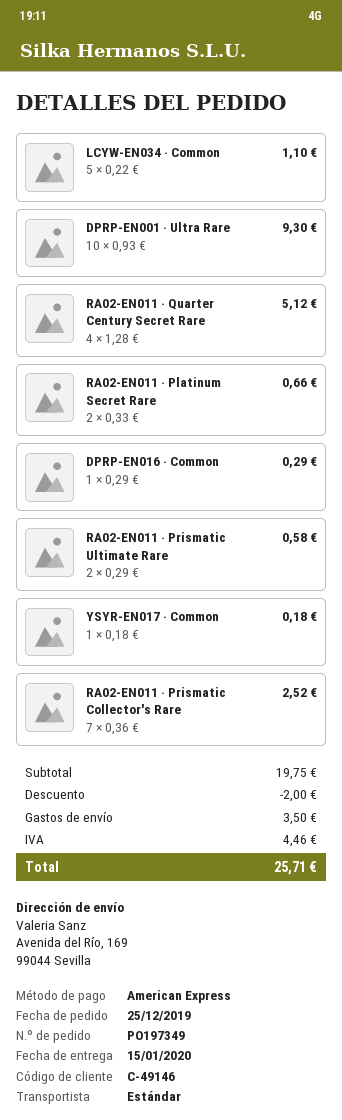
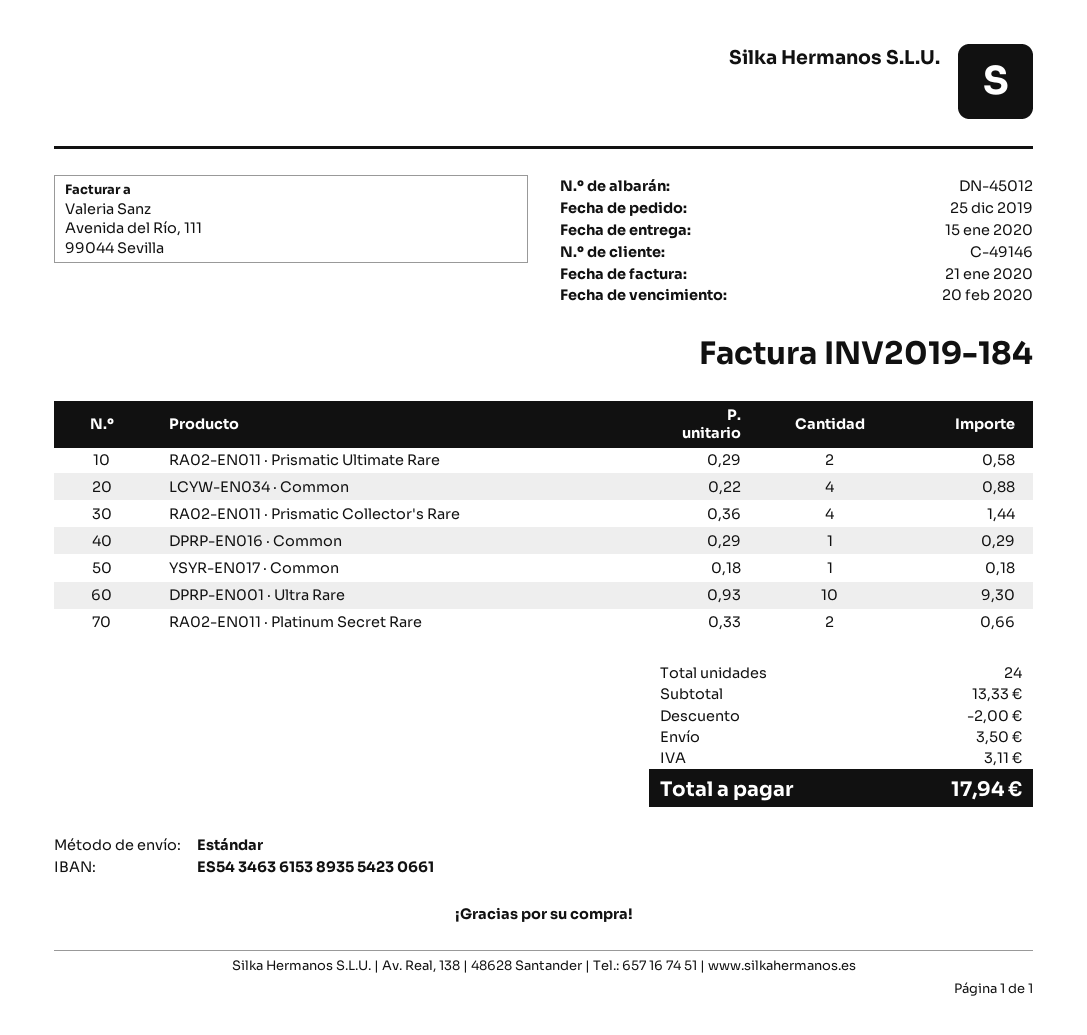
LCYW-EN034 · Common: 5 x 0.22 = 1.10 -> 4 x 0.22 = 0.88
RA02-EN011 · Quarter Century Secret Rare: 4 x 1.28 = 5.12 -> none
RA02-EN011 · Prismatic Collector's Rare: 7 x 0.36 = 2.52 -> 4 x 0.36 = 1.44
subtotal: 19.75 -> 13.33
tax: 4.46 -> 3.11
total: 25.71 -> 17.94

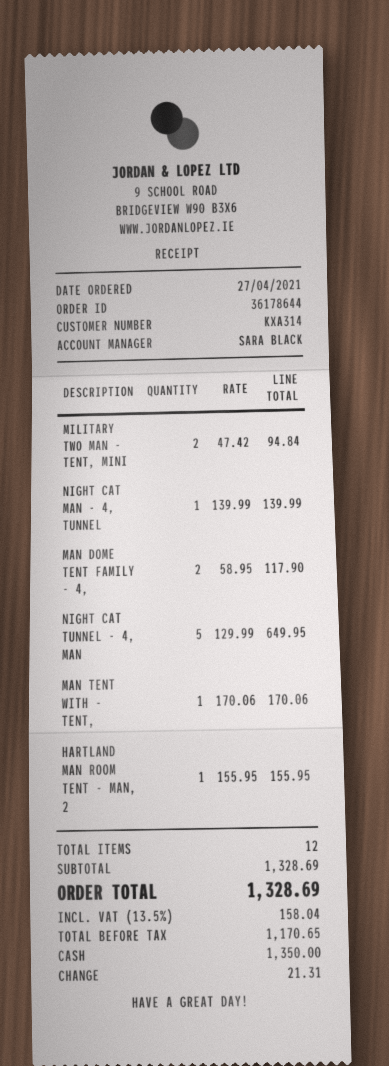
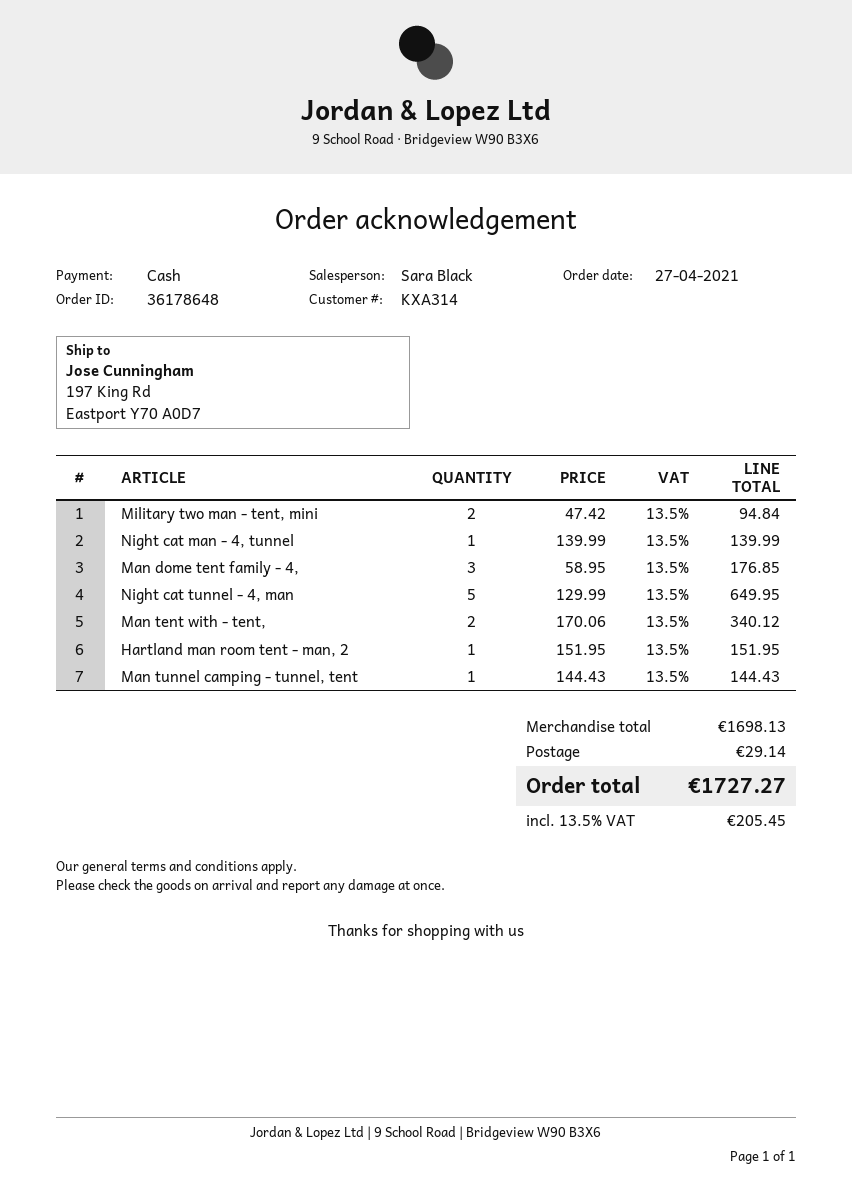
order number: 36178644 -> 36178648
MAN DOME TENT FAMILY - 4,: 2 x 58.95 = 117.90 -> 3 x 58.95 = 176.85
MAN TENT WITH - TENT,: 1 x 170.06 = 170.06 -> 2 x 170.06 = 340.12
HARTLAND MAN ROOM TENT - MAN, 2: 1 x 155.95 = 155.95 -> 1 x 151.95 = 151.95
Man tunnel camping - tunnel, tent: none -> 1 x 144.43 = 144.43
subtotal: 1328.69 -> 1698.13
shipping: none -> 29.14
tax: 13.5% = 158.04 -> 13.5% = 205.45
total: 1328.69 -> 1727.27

● EXERCISE AIM:
When the line containing "MAN TENT WITH" is found in the records above, restate it and every later line word for word through the last one, and nothing more.

● REPLY:
MAN TENT WITH - TENT,: 1 x 170.06 = 170.06 -> 2 x 170.06 = 340.12
HARTLAND MAN ROOM TENT - MAN, 2: 1 x 155.95 = 155.95 -> 1 x 151.95 = 151.95
Man tunnel camping - tunnel, tent: none -> 1 x 144.43 = 144.43
subtotal: 1328.69 -> 1698.13
shipping: none -> 29.14
tax: 13.5% = 158.04 -> 13.5% = 205.45
total: 1328.69 -> 1727.27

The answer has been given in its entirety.